[Start of Attachment]

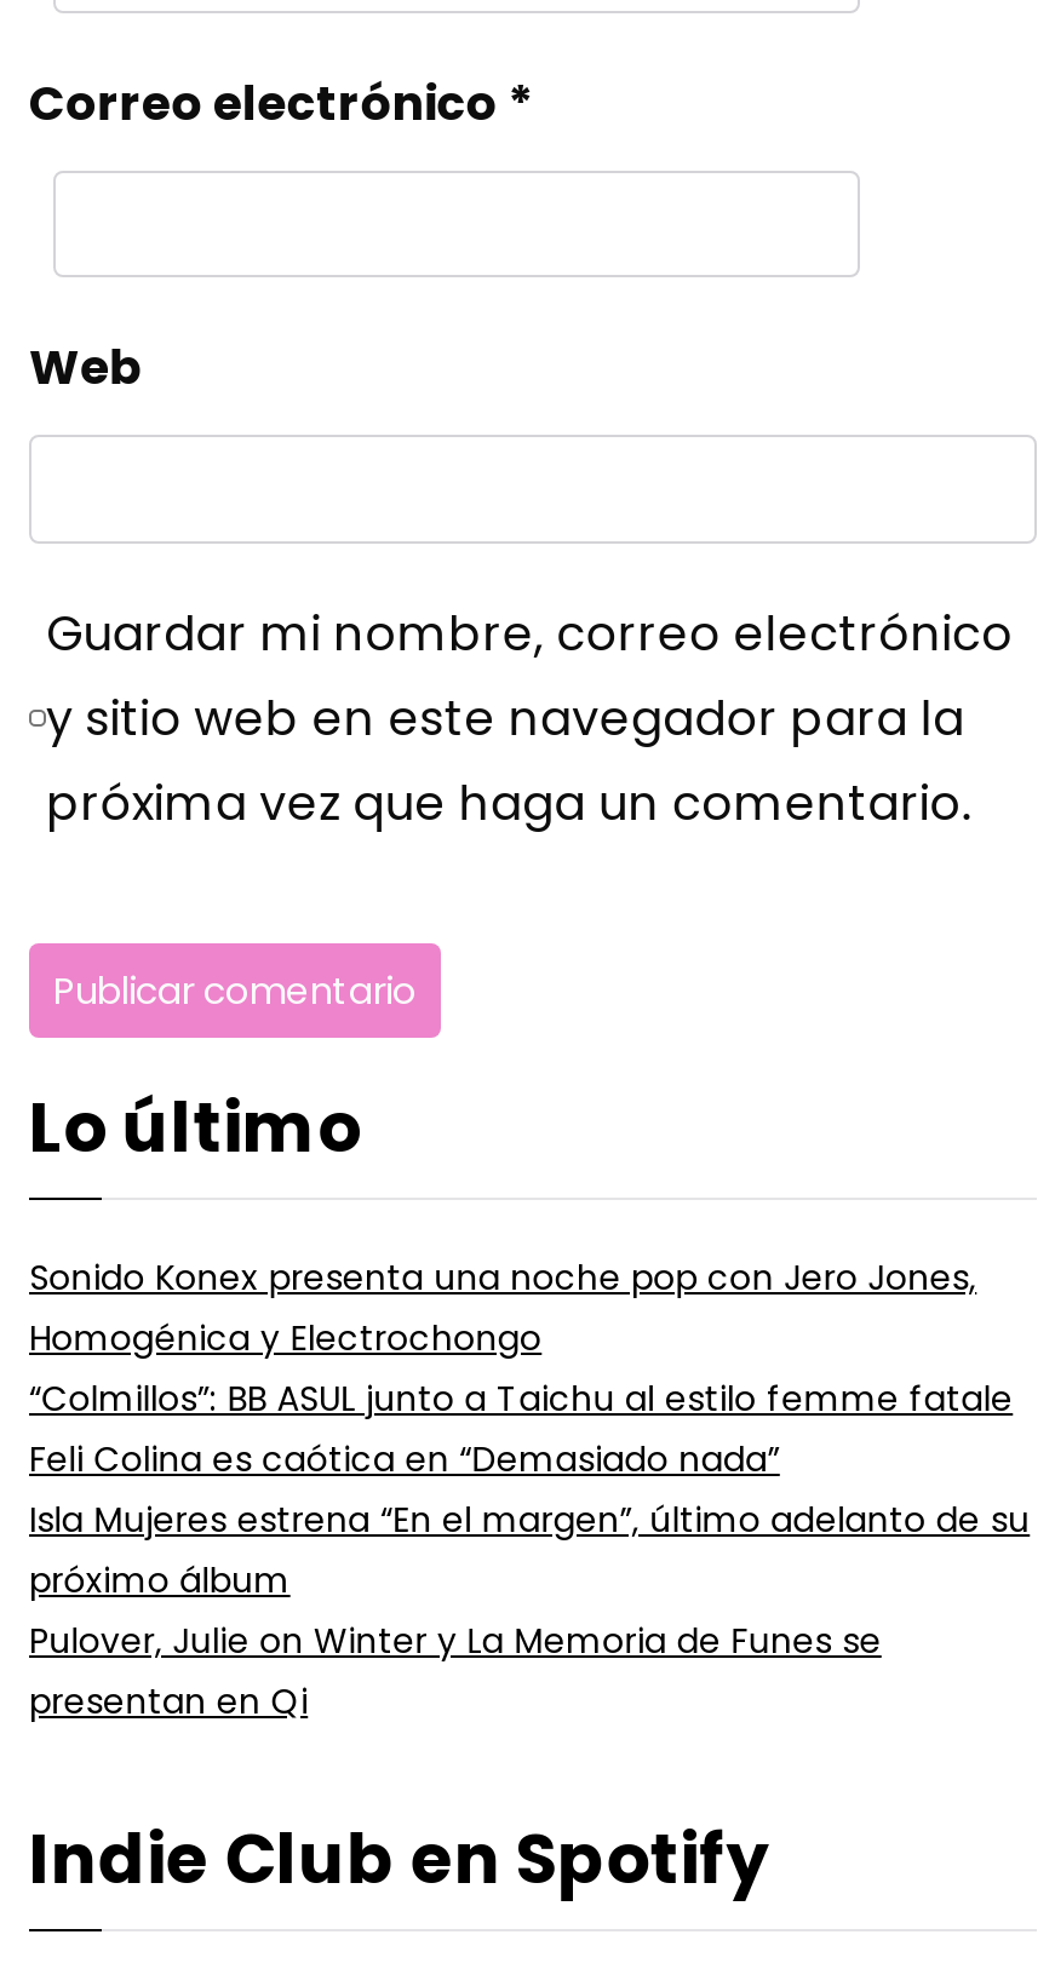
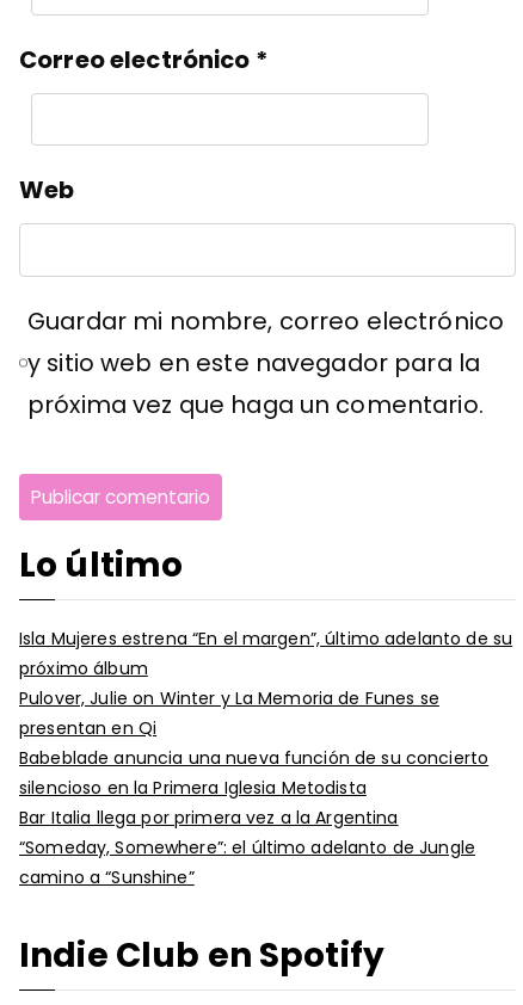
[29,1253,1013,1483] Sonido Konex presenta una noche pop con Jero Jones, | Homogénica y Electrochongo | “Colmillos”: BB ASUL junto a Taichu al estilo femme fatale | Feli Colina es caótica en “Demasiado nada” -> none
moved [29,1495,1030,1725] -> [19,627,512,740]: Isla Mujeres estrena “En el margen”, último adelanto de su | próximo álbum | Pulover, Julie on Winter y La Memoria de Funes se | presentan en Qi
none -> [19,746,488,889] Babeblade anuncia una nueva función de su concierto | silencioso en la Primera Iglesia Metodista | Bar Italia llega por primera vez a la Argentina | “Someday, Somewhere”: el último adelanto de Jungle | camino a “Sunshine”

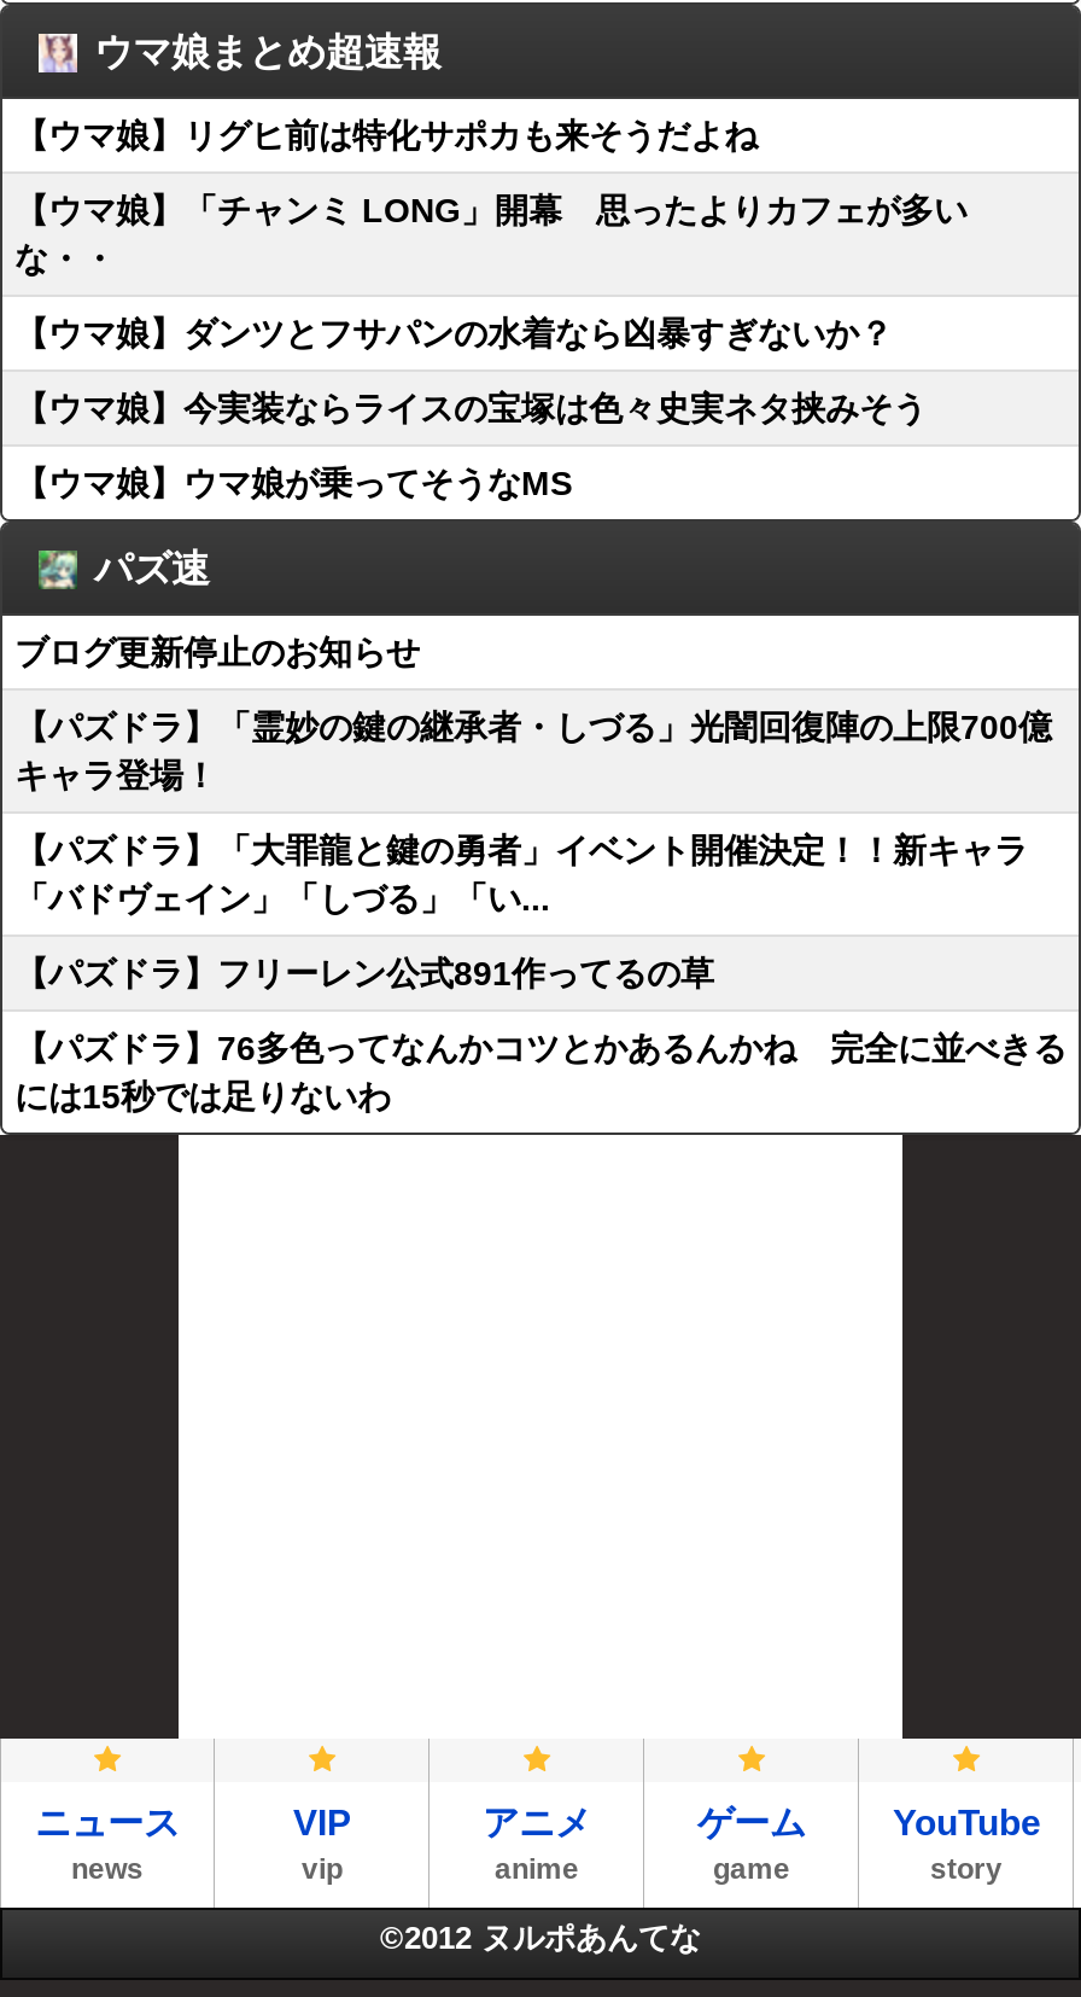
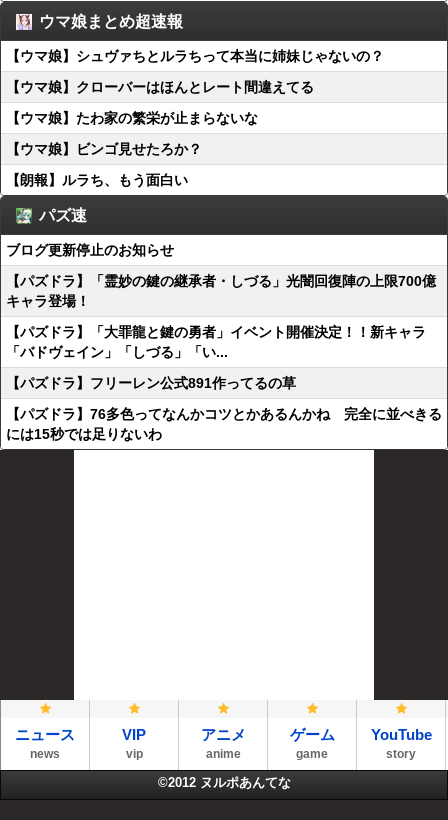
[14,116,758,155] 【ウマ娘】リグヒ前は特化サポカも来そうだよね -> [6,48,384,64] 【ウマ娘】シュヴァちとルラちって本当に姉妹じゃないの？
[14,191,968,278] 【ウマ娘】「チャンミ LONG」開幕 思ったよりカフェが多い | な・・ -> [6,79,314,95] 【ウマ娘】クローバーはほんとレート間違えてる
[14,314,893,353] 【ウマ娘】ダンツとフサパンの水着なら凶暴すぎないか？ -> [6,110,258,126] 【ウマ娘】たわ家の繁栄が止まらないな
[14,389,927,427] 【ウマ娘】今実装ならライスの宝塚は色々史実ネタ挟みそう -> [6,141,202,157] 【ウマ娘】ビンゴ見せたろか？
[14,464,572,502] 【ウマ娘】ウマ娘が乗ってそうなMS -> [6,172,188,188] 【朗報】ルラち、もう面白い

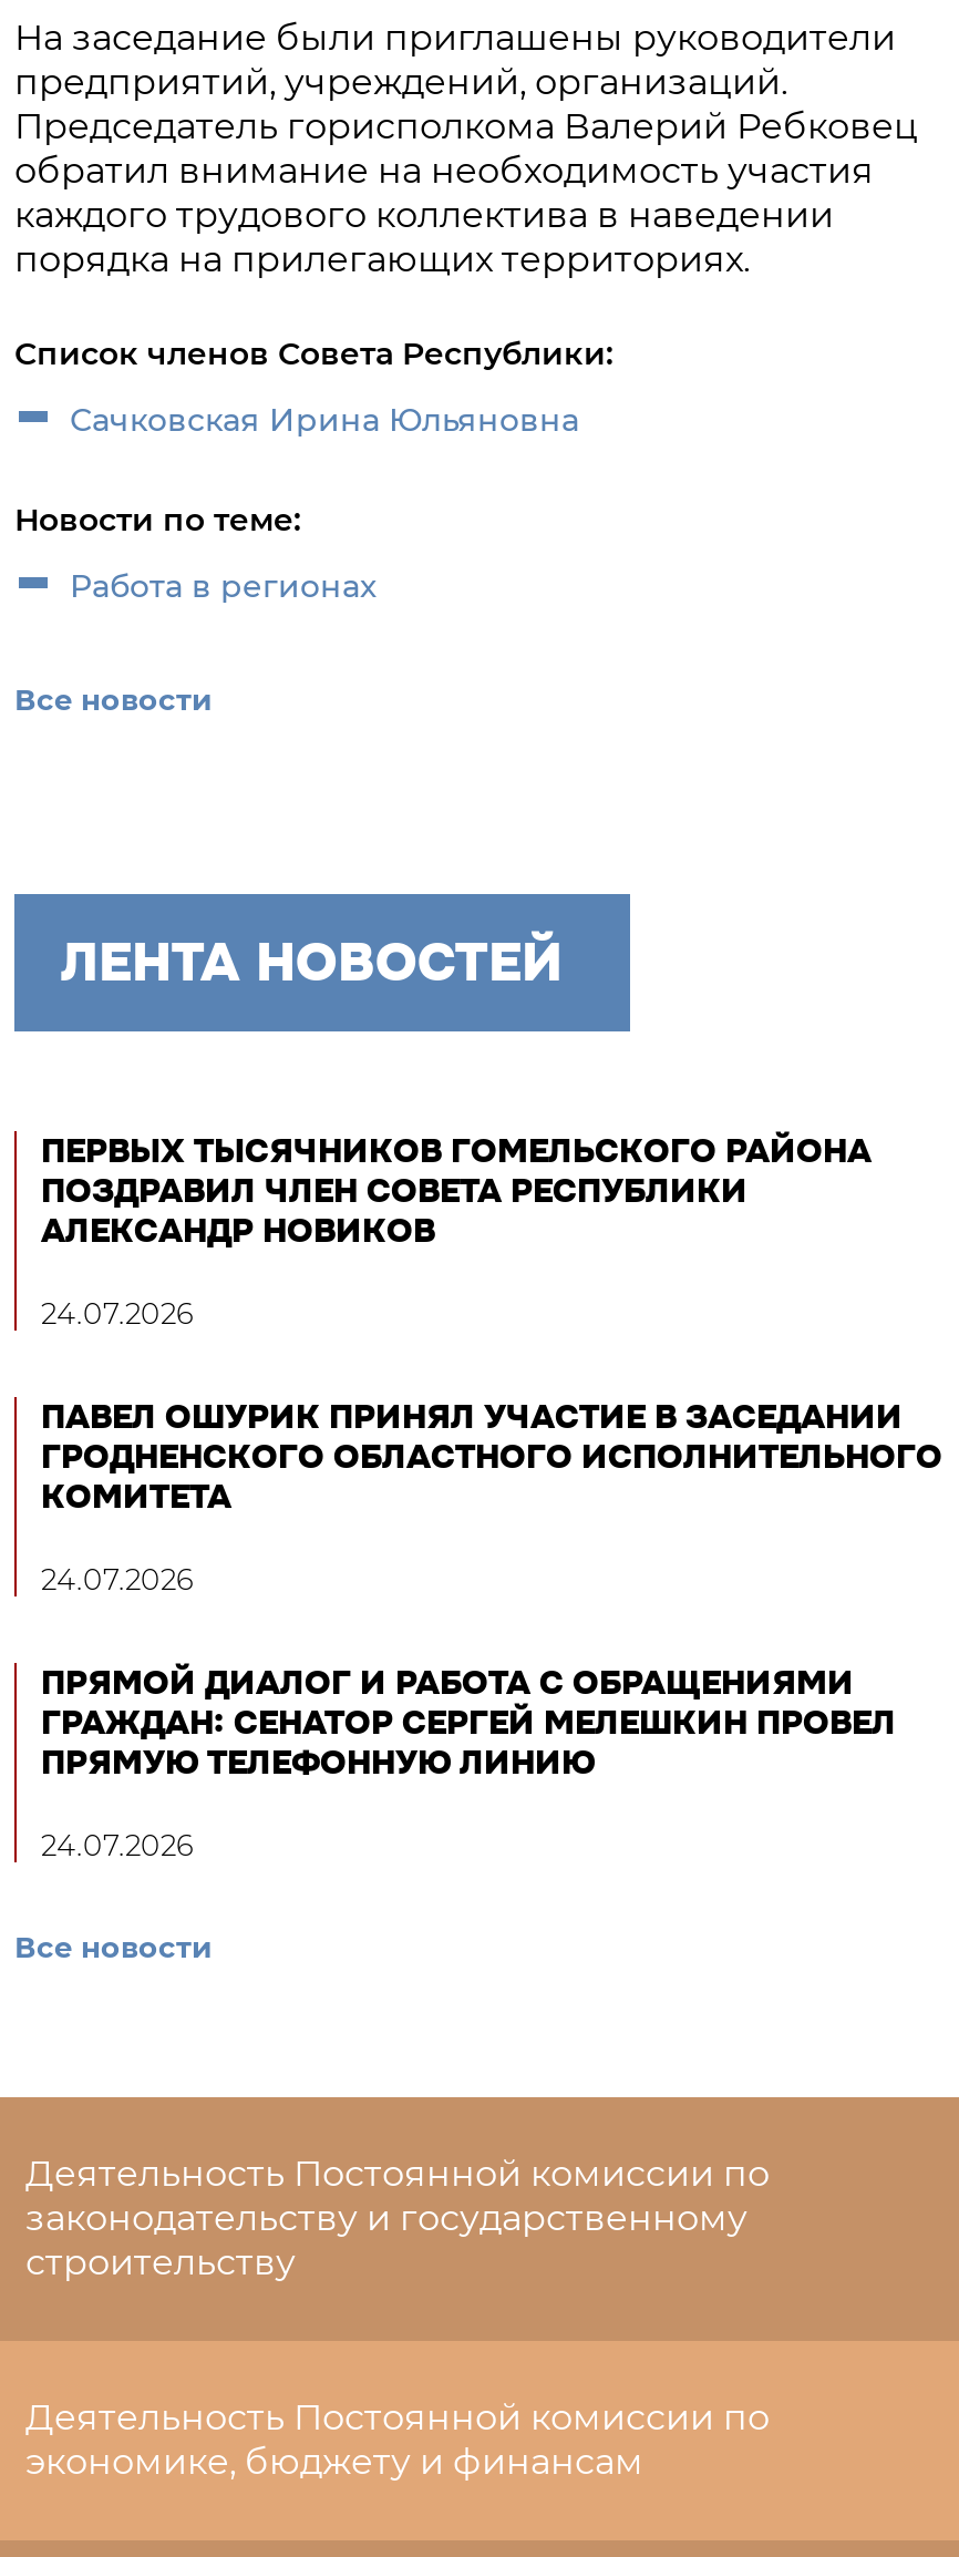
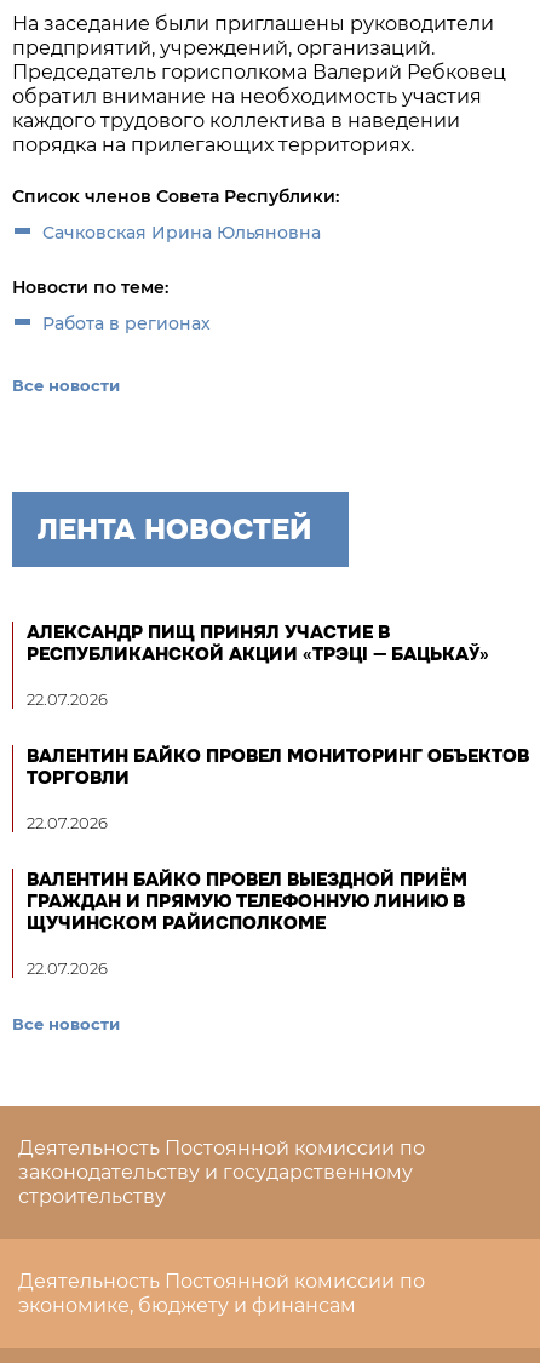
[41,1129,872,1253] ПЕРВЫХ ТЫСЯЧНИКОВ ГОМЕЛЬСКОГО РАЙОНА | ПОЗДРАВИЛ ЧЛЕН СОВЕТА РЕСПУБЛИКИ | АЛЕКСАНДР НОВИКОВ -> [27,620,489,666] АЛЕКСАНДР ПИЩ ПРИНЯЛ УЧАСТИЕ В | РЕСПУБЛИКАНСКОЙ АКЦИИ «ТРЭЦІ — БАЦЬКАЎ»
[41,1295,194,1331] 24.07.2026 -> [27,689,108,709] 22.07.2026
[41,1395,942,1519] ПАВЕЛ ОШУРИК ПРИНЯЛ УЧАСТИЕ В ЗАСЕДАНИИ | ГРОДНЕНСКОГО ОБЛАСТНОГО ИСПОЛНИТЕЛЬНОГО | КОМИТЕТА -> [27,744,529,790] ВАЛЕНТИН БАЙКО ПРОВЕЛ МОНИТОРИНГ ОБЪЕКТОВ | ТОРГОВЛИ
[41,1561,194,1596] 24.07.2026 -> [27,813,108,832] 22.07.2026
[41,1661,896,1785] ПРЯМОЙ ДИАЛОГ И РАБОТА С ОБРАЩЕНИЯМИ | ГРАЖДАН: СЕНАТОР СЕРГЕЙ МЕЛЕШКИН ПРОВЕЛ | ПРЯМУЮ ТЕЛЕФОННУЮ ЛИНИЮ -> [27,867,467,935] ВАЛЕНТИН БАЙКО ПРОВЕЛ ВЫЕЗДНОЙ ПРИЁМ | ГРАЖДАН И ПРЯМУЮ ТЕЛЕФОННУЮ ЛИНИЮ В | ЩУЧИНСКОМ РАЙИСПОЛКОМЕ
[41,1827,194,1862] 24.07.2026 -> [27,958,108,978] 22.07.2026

[End of Attachment]

> [What the exercise asks]: Every entry belongs in the answer exactly as written, but no picture does.

> [The completed task]:
[29,1253,1013,1483] Sonido Konex presenta una noche pop con Jero Jones, | Homogénica y Electrochongo | “Colmillos”: BB ASUL junto a Taichu al estilo femme fatale | Feli Colina es caótica en “Demasiado nada” -> none
moved [29,1495,1030,1725] -> [19,627,512,740]: Isla Mujeres estrena “En el margen”, último adelanto de su | próximo álbum | Pulover, Julie on Winter y La Memoria de Funes se | presentan en Qi
none -> [19,746,488,889] Babeblade anuncia una nueva función de su concierto | silencioso en la Primera Iglesia Metodista | Bar Italia llega por primera vez a la Argentina | “Someday, Somewhere”: el último adelanto de Jungle | camino a “Sunshine”

[14,116,758,155] 【ウマ娘】リグヒ前は特化サポカも来そうだよね -> [6,48,384,64] 【ウマ娘】シュヴァちとルラちって本当に姉妹じゃないの？
[14,191,968,278] 【ウマ娘】「チャンミ LONG」開幕 思ったよりカフェが多い | な・・ -> [6,79,314,95] 【ウマ娘】クローバーはほんとレート間違えてる
[14,314,893,353] 【ウマ娘】ダンツとフサパンの水着なら凶暴すぎないか？ -> [6,110,258,126] 【ウマ娘】たわ家の繁栄が止まらないな
[14,389,927,427] 【ウマ娘】今実装ならライスの宝塚は色々史実ネタ挟みそう -> [6,141,202,157] 【ウマ娘】ビンゴ見せたろか？
[14,464,572,502] 【ウマ娘】ウマ娘が乗ってそうなMS -> [6,172,188,188] 【朗報】ルラち、もう面白い

[41,1129,872,1253] ПЕРВЫХ ТЫСЯЧНИКОВ ГОМЕЛЬСКОГО РАЙОНА | ПОЗДРАВИЛ ЧЛЕН СОВЕТА РЕСПУБЛИКИ | АЛЕКСАНДР НОВИКОВ -> [27,620,489,666] АЛЕКСАНДР ПИЩ ПРИНЯЛ УЧАСТИЕ В | РЕСПУБЛИКАНСКОЙ АКЦИИ «ТРЭЦІ — БАЦЬКАЎ»
[41,1295,194,1331] 24.07.2026 -> [27,689,108,709] 22.07.2026
[41,1395,942,1519] ПАВЕЛ ОШУРИК ПРИНЯЛ УЧАСТИЕ В ЗАСЕДАНИИ | ГРОДНЕНСКОГО ОБЛАСТНОГО ИСПОЛНИТЕЛЬНОГО | КОМИТЕТА -> [27,744,529,790] ВАЛЕНТИН БАЙКО ПРОВЕЛ МОНИТОРИНГ ОБЪЕКТОВ | ТОРГОВЛИ
[41,1561,194,1596] 24.07.2026 -> [27,813,108,832] 22.07.2026
[41,1661,896,1785] ПРЯМОЙ ДИАЛОГ И РАБОТА С ОБРАЩЕНИЯМИ | ГРАЖДАН: СЕНАТОР СЕРГЕЙ МЕЛЕШКИН ПРОВЕЛ | ПРЯМУЮ ТЕЛЕФОННУЮ ЛИНИЮ -> [27,867,467,935] ВАЛЕНТИН БАЙКО ПРОВЕЛ ВЫЕЗДНОЙ ПРИЁМ | ГРАЖДАН И ПРЯМУЮ ТЕЛЕФОННУЮ ЛИНИЮ В | ЩУЧИНСКОМ РАЙИСПОЛКОМЕ
[41,1827,194,1862] 24.07.2026 -> [27,958,108,978] 22.07.2026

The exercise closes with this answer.